Work to complete:
Print, unchanged, the line containing "- npm install ../sdk-typescript" along with all lines that follow it to the end of the listing.

*** Data under study ***

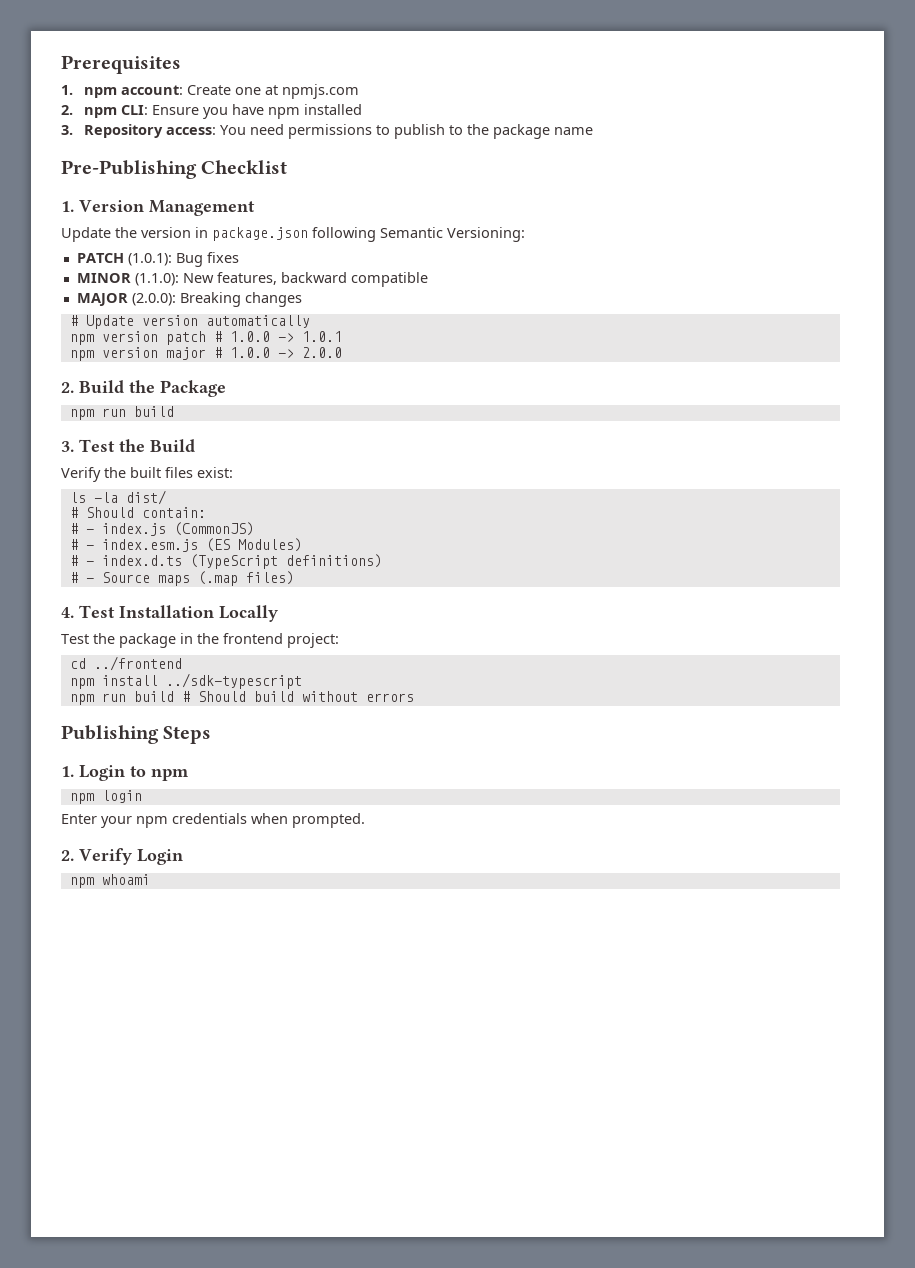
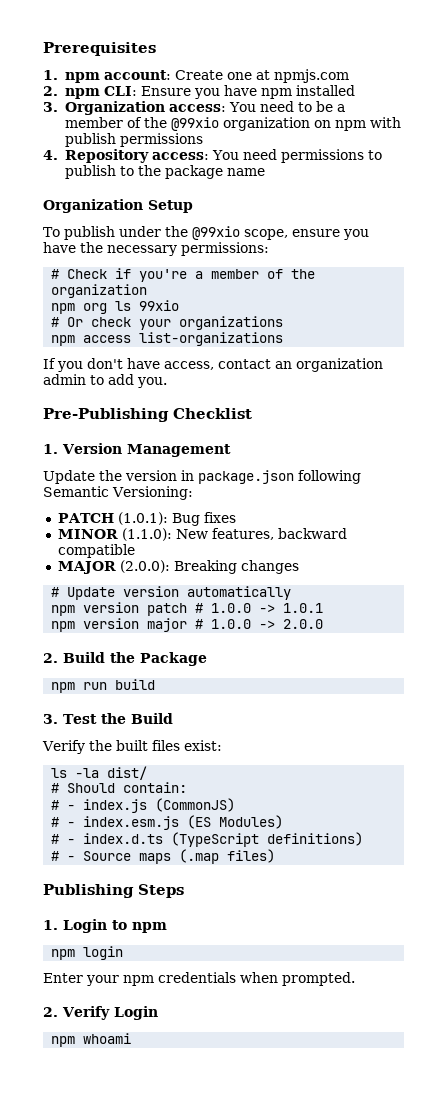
- 3. Repository access: You need permissions to publish to the package name
+ 3. Organization access: You need to be a member of the @99xio organization on npm with publish permissions
+ 4. Repository access: You need permissions to publish to the package name
+ Organization Setup
+ To publish under the @99xio scope, ensure you have the necessary permissions:
+ # Check if you're a member of the organization
+ npm org ls 99xio
+ # Or check your organizations
+ npm access list-organizations
+ If you don't have access, contact an organization admin to add you.
- 4. Test Installation Locally
- Test the package in the frontend project:
- cd ../frontend
- npm install ../sdk-typescript
- npm run build # Should build without errors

*** End of Data under study ***

Exercise output:
- npm install ../sdk-typescript
- npm run build # Should build without errors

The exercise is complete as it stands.